When subjects were analyzed based on Stroke Belt residence (defined as residence in Alabama, Arkansas, Georgia, Indiana, Kentucky, Louisiana, Mississippi, North Carolina, South Carolina, Tennessee, and Virginia), adults aged 65 and older in the Stroke Belt were 47% less likely to be discharged on a statin, compared with younger patients (risk ratio, 0.53). This association was not observed in non–Stroke Belt residents (risk ratio, 1.14), the investigators found (J Am Heart Assoc. 2017 Aug 2. doi: 10.1161/JAHA.117.005523).
Also, among non–Stroke Belt residents, blacks were more likely to be discharged on a statin (risk ratio, 1.42), but this association was not seen in the Stroke Belt (risk ratio, 0.93).

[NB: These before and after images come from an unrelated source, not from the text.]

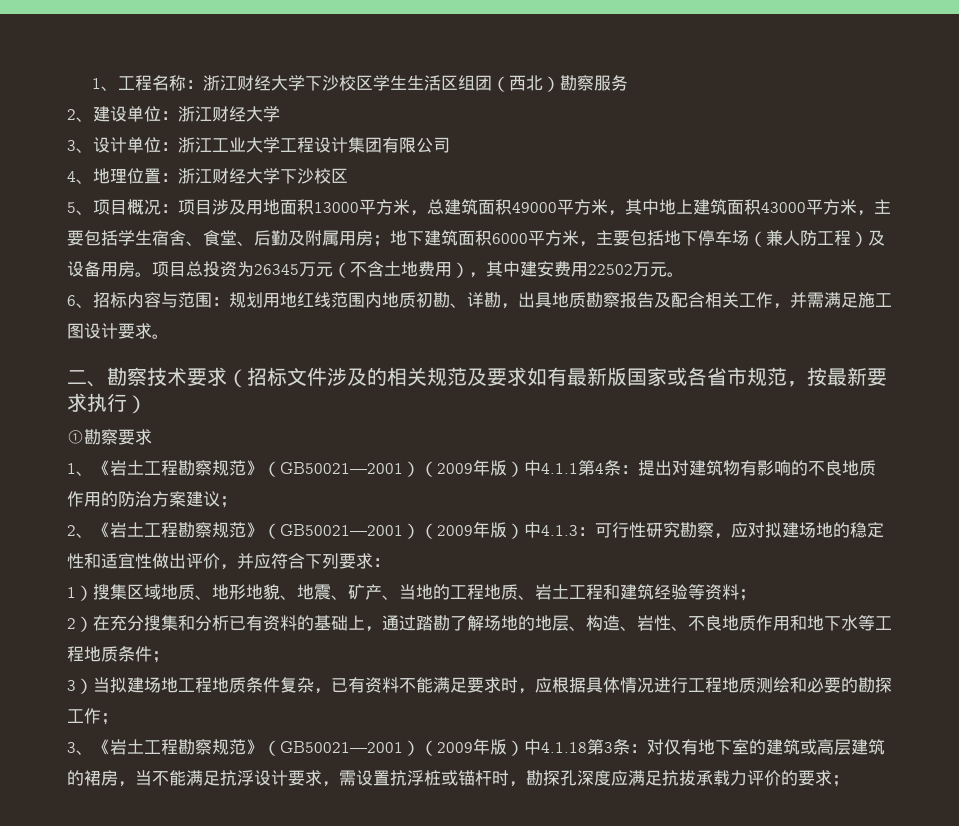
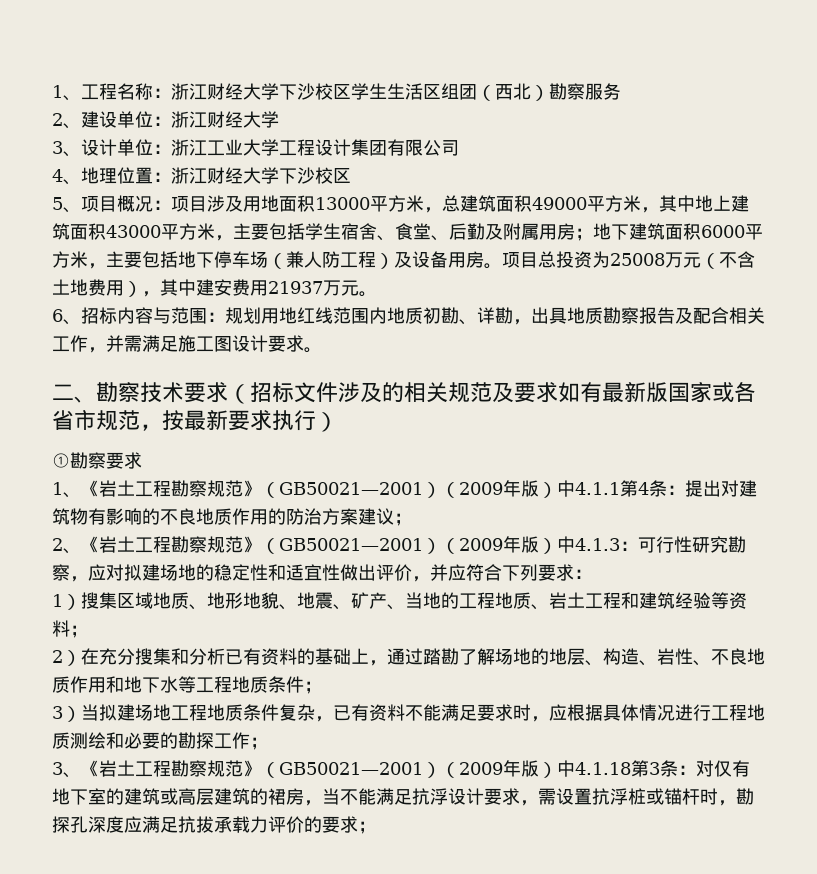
- 项目总投资为26345万元（不含土地费用），其中建安费用22502万元。
+ 项目总投资为25008万元（不含土地费用），其中建安费用21937万元。

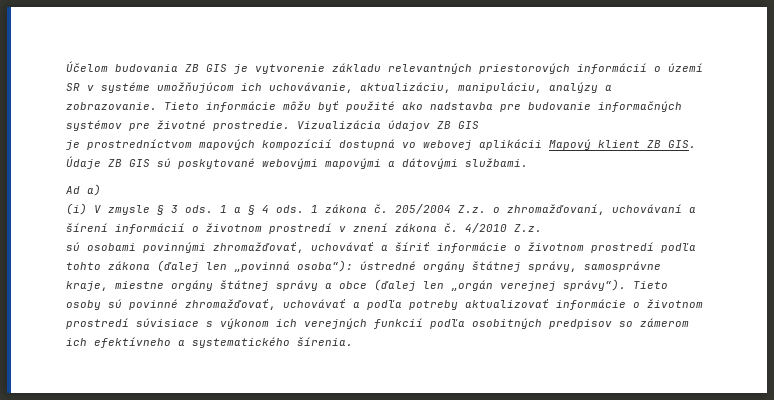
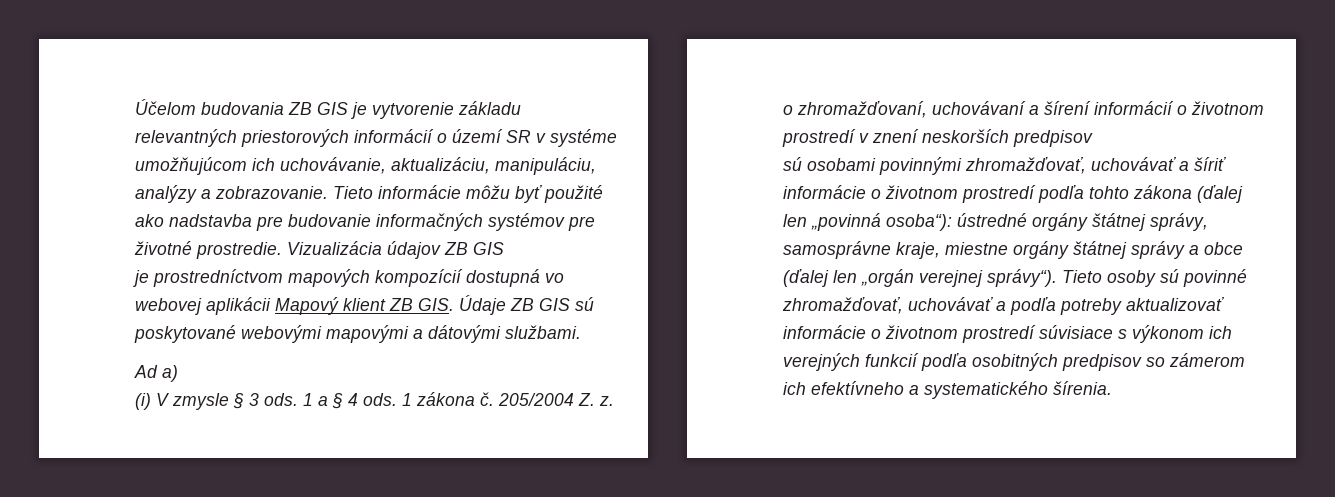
- 205/2004 Z.z. o zhromažďovaní, uchovávaní a šírení informácií o životnom prostredí v znení zákona č. 4/2010 Z.z.
+ 205/2004 Z. z. o zhromažďovaní, uchovávaní a šírení informácií o životnom prostredí v znení neskorších predpisov

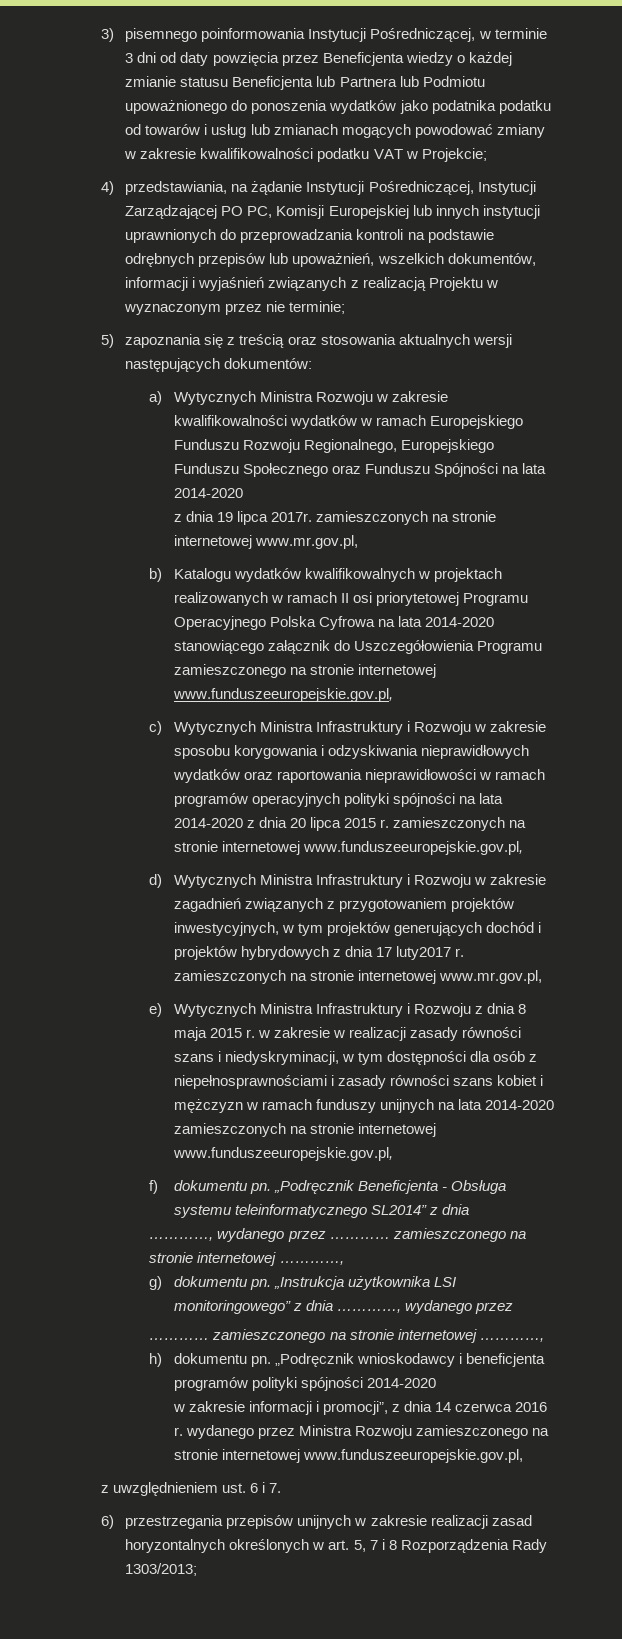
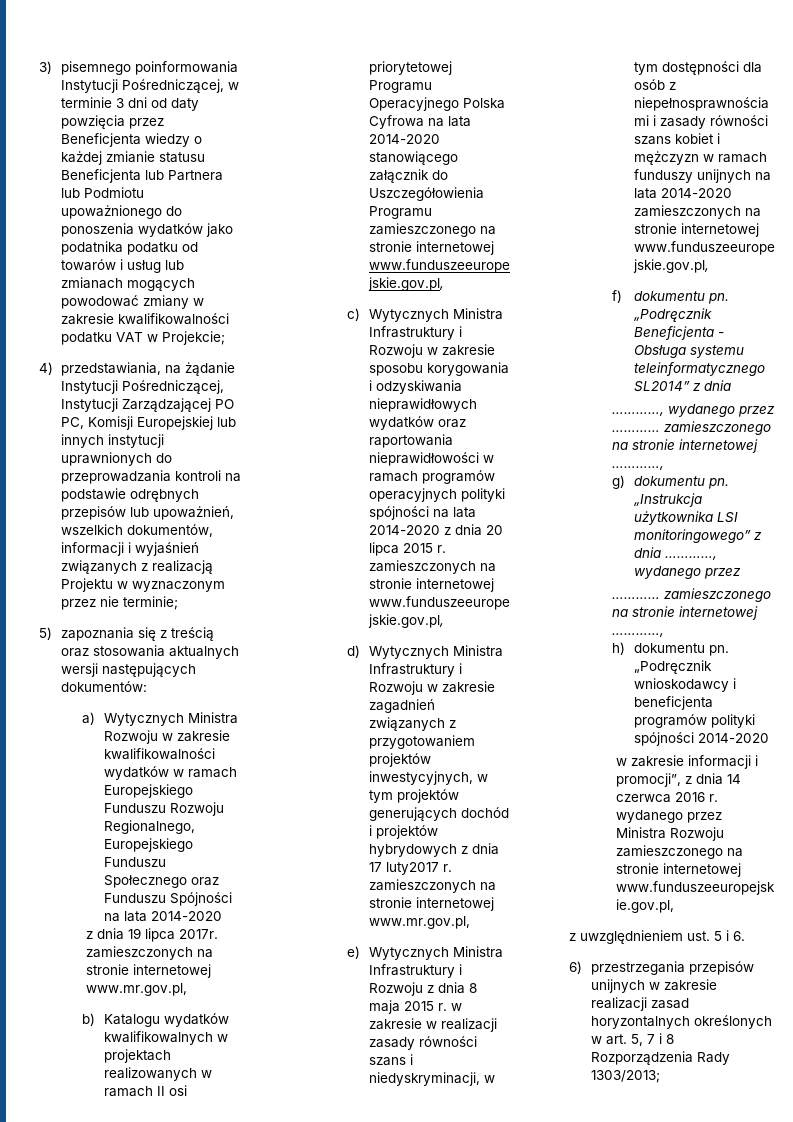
- z uwzględnieniem ust. 6 i 7.
+ z uwzględnieniem ust. 5 i 6.

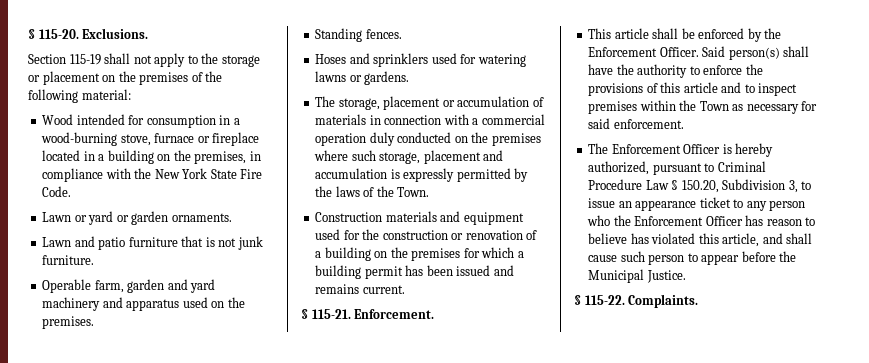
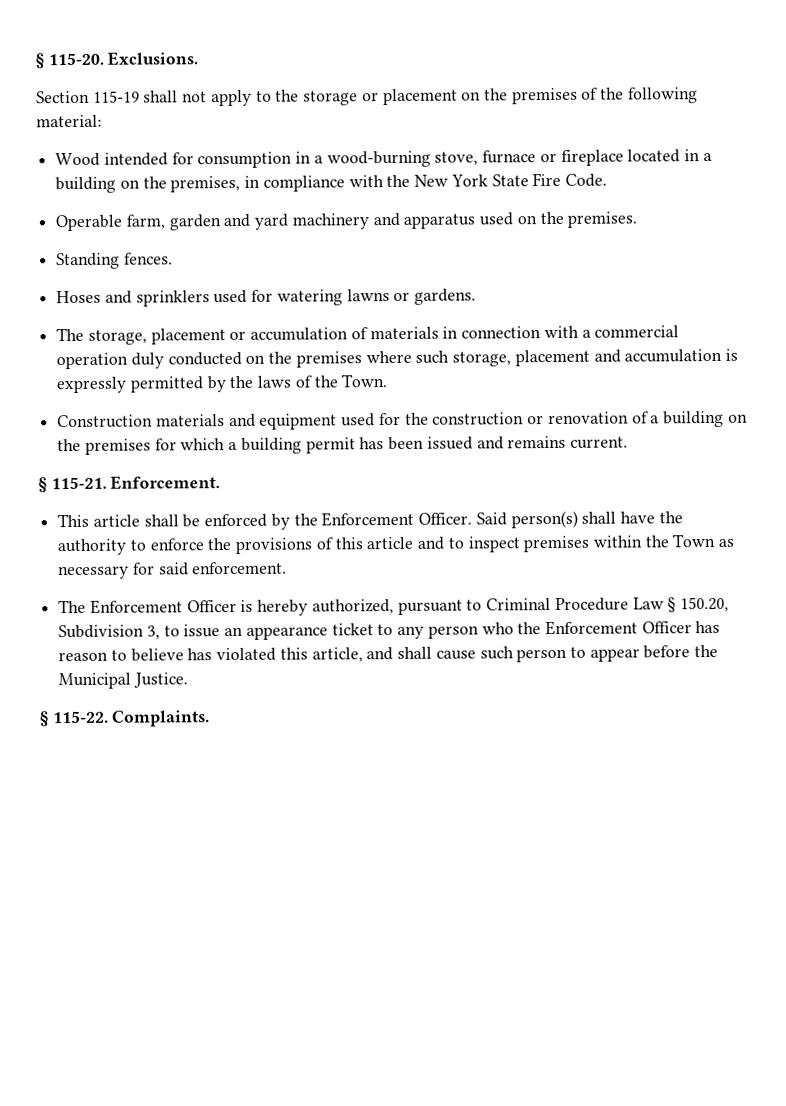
- Lawn or yard or garden ornaments.
- Lawn and patio furniture that is not junk furniture.

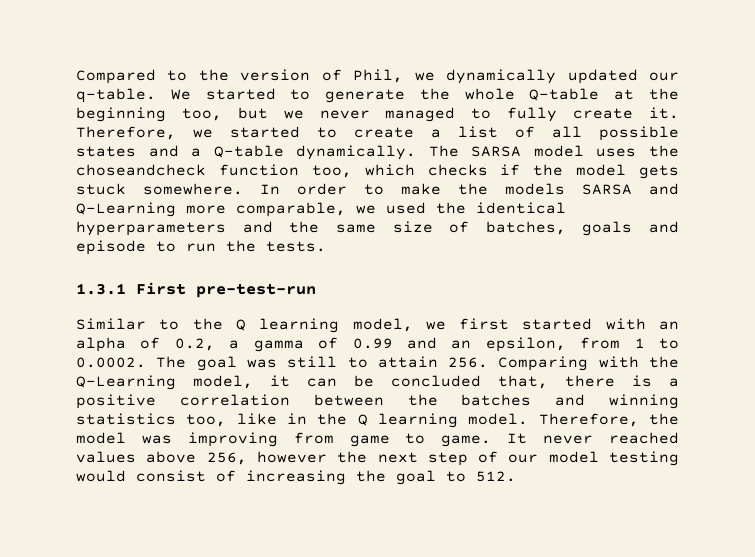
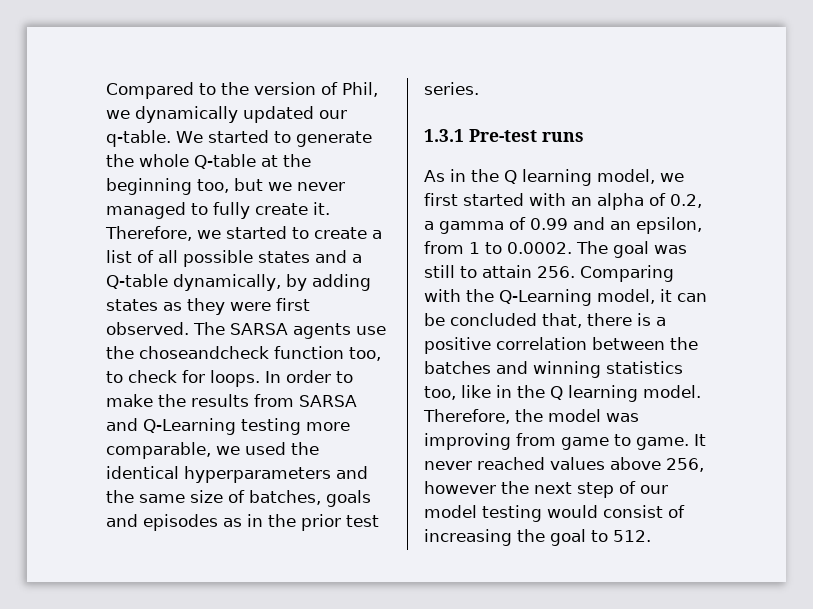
- Therefore, we started to create a list of all possible states and a Q-table dynamically. The SARSA model uses the choseandcheck function too, which checks if the model gets stuck somewhere.
+ Therefore, we started to create a list of all possible states and a Q-table dynamically, by adding states as they were first observed. The SARSA agents use the choseandcheck function too, to check for loops.
- In order to make the models SARSA and Q-Learning more comparable, we used the identical hyperparameters and the same size of batches, goals and episode to run the tests.
- 1.3.1 First pre-test-run
- Similar to the Q learning model, we first started with an alpha of 0.2, a gamma of 0.99 and an epsilon, from 1 to 0.0002. The goal was still to attain 256. Comparing with the Q-Learning model, it can be concluded that, there is a positive correlation between the batches and winning statistics too, like in the Q learning model.
+ In order to make the results from SARSA and Q-Learning testing more comparable, we used the identical hyperparameters and the same size of batches, goals and episodes as in the prior test series.
+ 1.3.1 Pre-test runs
+ As in the Q learning model, we first started with an alpha of 0.2, a gamma of 0.99 and an epsilon, from 1 to 0.0002. The goal was still to attain 256. Comparing with the Q-Learning model, it can be concluded that, there is a positive correlation between the batches and winning statistics too, like in the Q learning model.

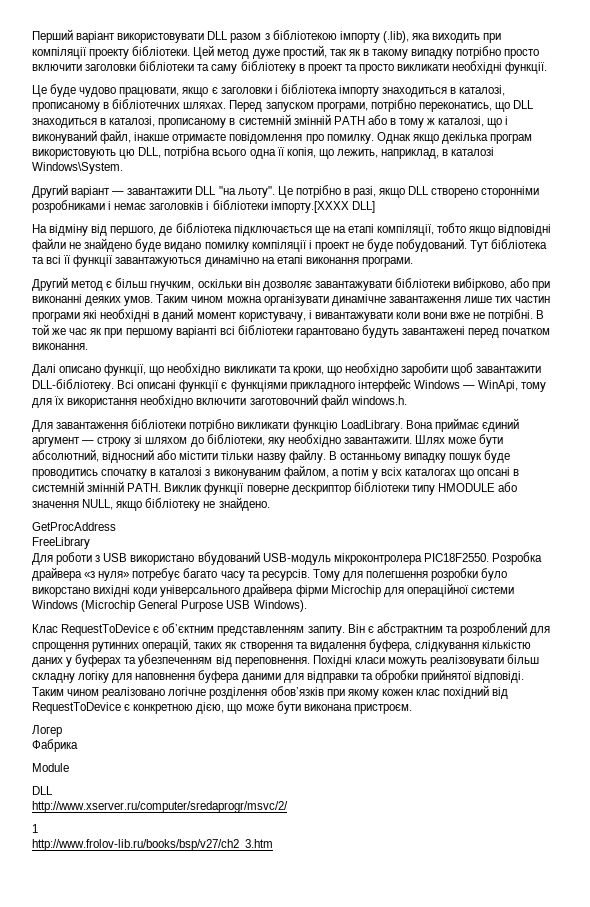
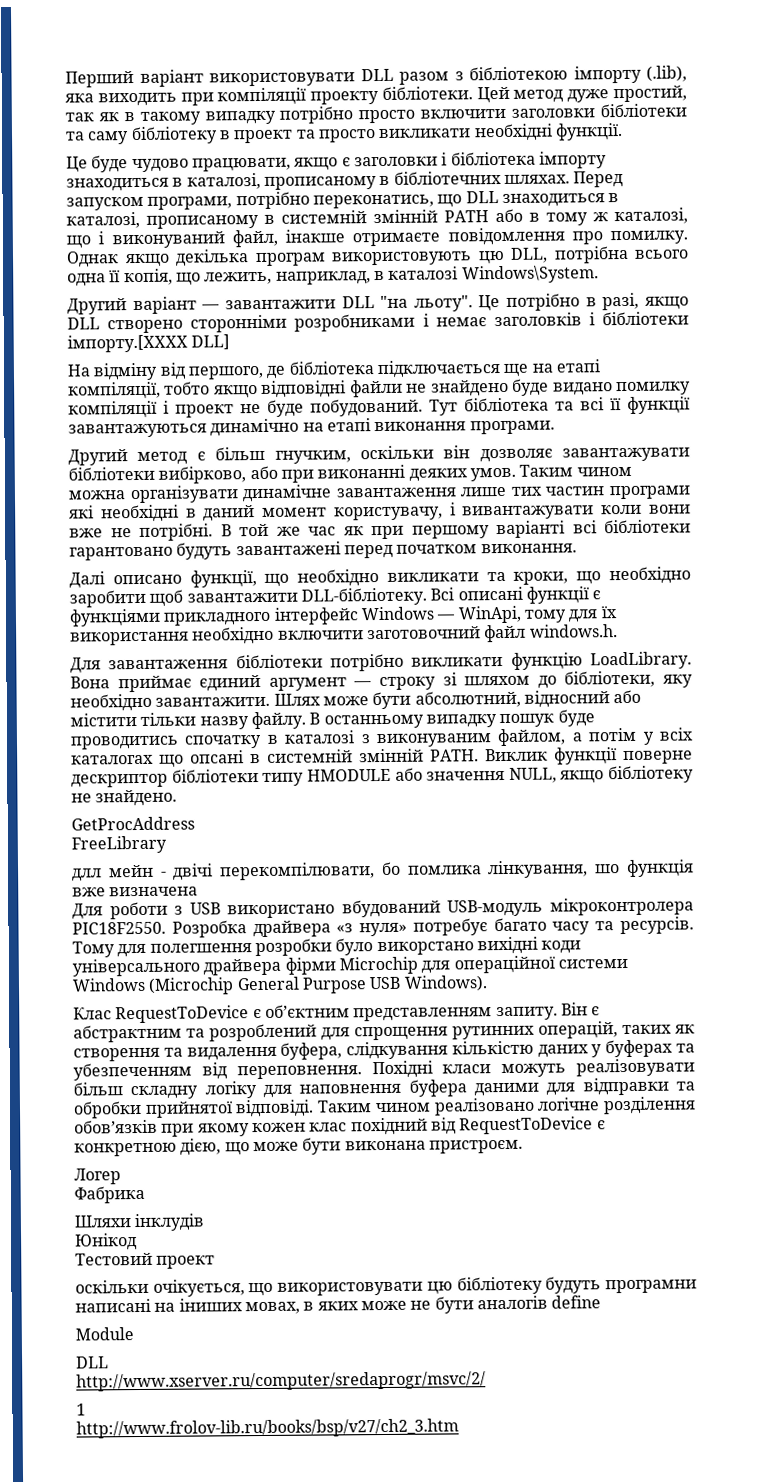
+ длл мейн - двічі перекомпілювати, бо помлика лінкування, шо функція вже визначена
+ Шляхи інклудів
+ Юнікод
+ Тестовий проект
+ оскільки очікується, що використовувати цю бібліотеку будуть програмни написані на іниших мовах, в яких може не бути аналогів define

Male Stroke Belt residents were 31% less likely than were female Stroke Belt residents to be discharged on a statin (risk ratio, 0.69), while men who were non–Stroke Belt residents were more likely than were female non–Stroke Belt residents to be discharged on a statin (risk ratio 1.38).
“Although statin prescribing increased over time in the current study, statins were prescribed at discharge to only 49% of patients with ischemic stroke. This represents a treatment gap given current American College of Cardiology/American Heart Association recommendations,” the investigators wrote.
This gap was particularly seen in men and those over aged 65 years – but not among blacks – in the Stroke Belt.
This leaves the reasons for higher rates of recurrent stroke in blacks unresolved, they noted.
“A next step in our efforts to understand the reasons for the higher rate of recurrent stroke in blacks is to evaluate statin adherence in ischemic stroke survivors,” they said.
The Taiwanese cohort study was funded by the Ministry of Science and Technology, Taiwan and Chang Gung Memorial Hospital, Taiwan. Dr. Lee and colleagues reported having no disclosures. The REGARDS study was funded by the National Institutes of Health and the Department of Health and Human Services. Dr. Albright reported having no disclosures, as did all other authors except Paul Muntner, PhD, who receives research support from Amgen Inc.